• **TASK DIRECTIONS**
Please restate all of the records word for word, setting the pictures aside.

Stored records
#####

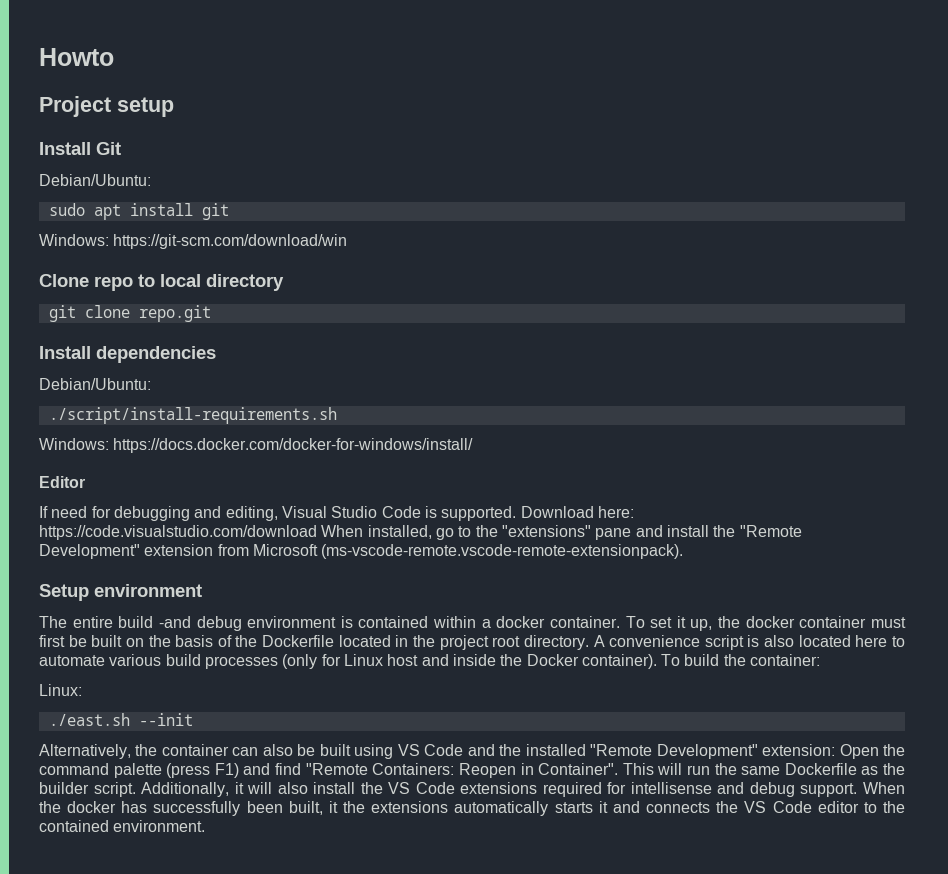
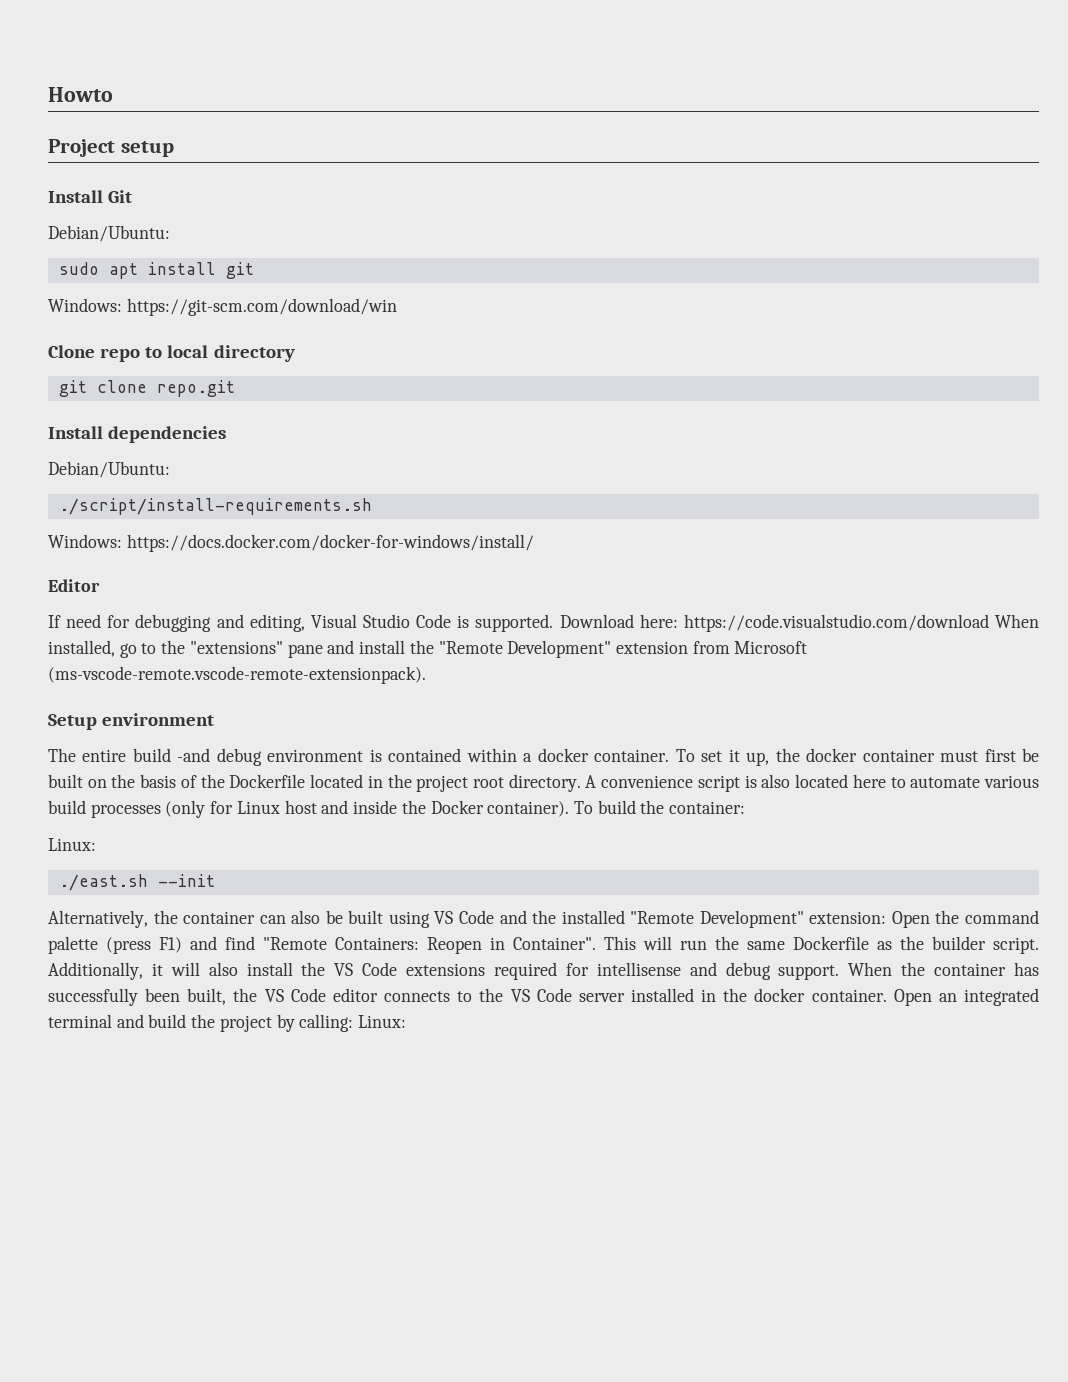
[67,801,117,813] docker -> [934,963,1007,976] container
[328,801,711,816] it the extensions automatically starts it and connects -> (227, 996) none
[863,801,905,813] [39,820,206,832] to the contained environment. -> [384,988,1039,1006] [48,1014,407,1032] connects to the VS Code server installed in the docker container. Open an integrated terminal and build the project by calling: Linux:

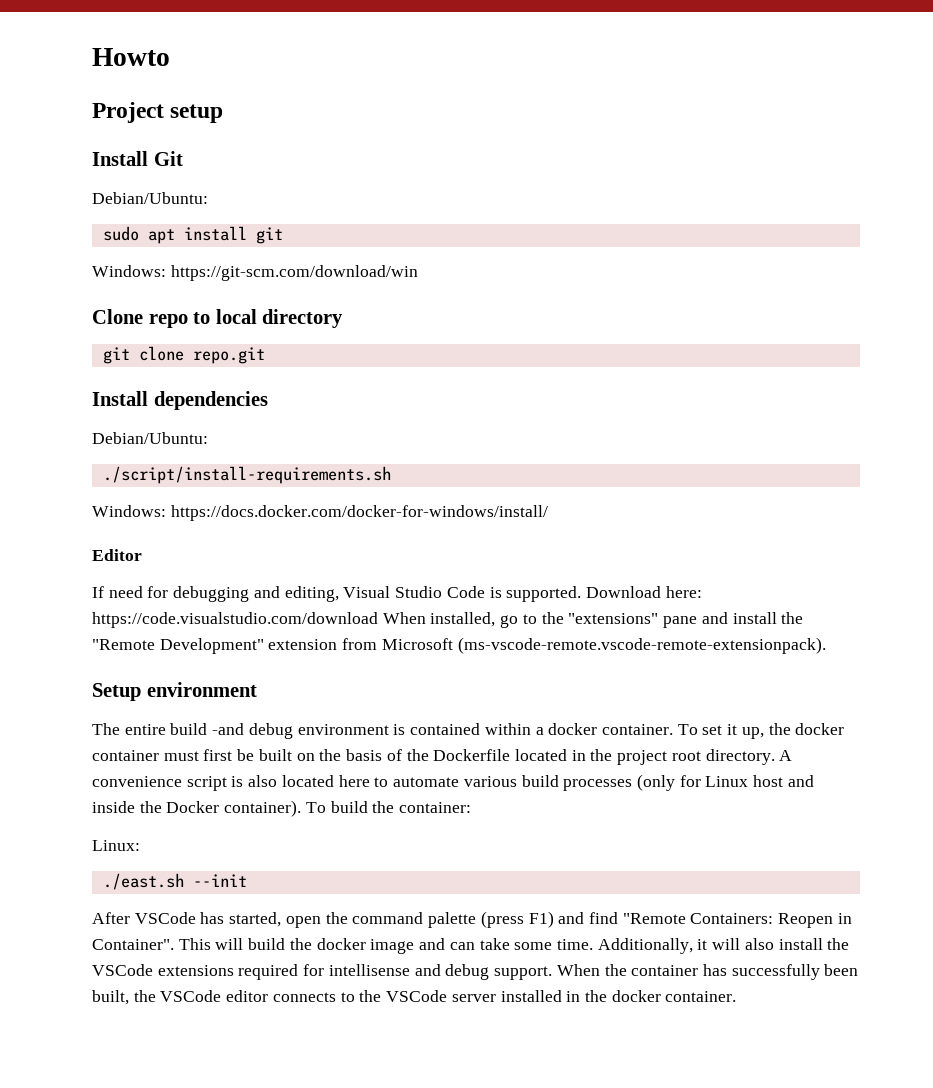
[48,910,930,928] Alternatively, the container can also be built using VS Code and the installed "Remote Development" extension: Open -> [92,912,321,928] After VSCode has started, open
[680,936,1039,954] run the same Dockerfile as the builder script. -> [248,938,593,954] build the docker image and can take some time.
[334,962,398,976] VS Code -> [92,964,153,976] VSCode
[264,988,326,1002] VS Code -> [160,990,222,1002] VSCode
[510,988,572,1002] VS Code -> [386,990,448,1002] VSCode
[893,988,1039,1006] [48,1014,407,1032] Open an integrated terminal and build the project by calling: Linux: -> (737, 996) none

#####

• **SOLUTION BELOW**
[67,801,117,813] docker -> [934,963,1007,976] container
[328,801,711,816] it the extensions automatically starts it and connects -> (227, 996) none
[863,801,905,813] [39,820,206,832] to the contained environment. -> [384,988,1039,1006] [48,1014,407,1032] connects to the VS Code server installed in the docker container. Open an integrated terminal and build the project by calling: Linux:

[48,910,930,928] Alternatively, the container can also be built using VS Code and the installed "Remote Development" extension: Open -> [92,912,321,928] After VSCode has started, open
[680,936,1039,954] run the same Dockerfile as the builder script. -> [248,938,593,954] build the docker image and can take some time.
[334,962,398,976] VS Code -> [92,964,153,976] VSCode
[264,988,326,1002] VS Code -> [160,990,222,1002] VSCode
[510,988,572,1002] VS Code -> [386,990,448,1002] VSCode
[893,988,1039,1006] [48,1014,407,1032] Open an integrated terminal and build the project by calling: Linux: -> (737, 996) none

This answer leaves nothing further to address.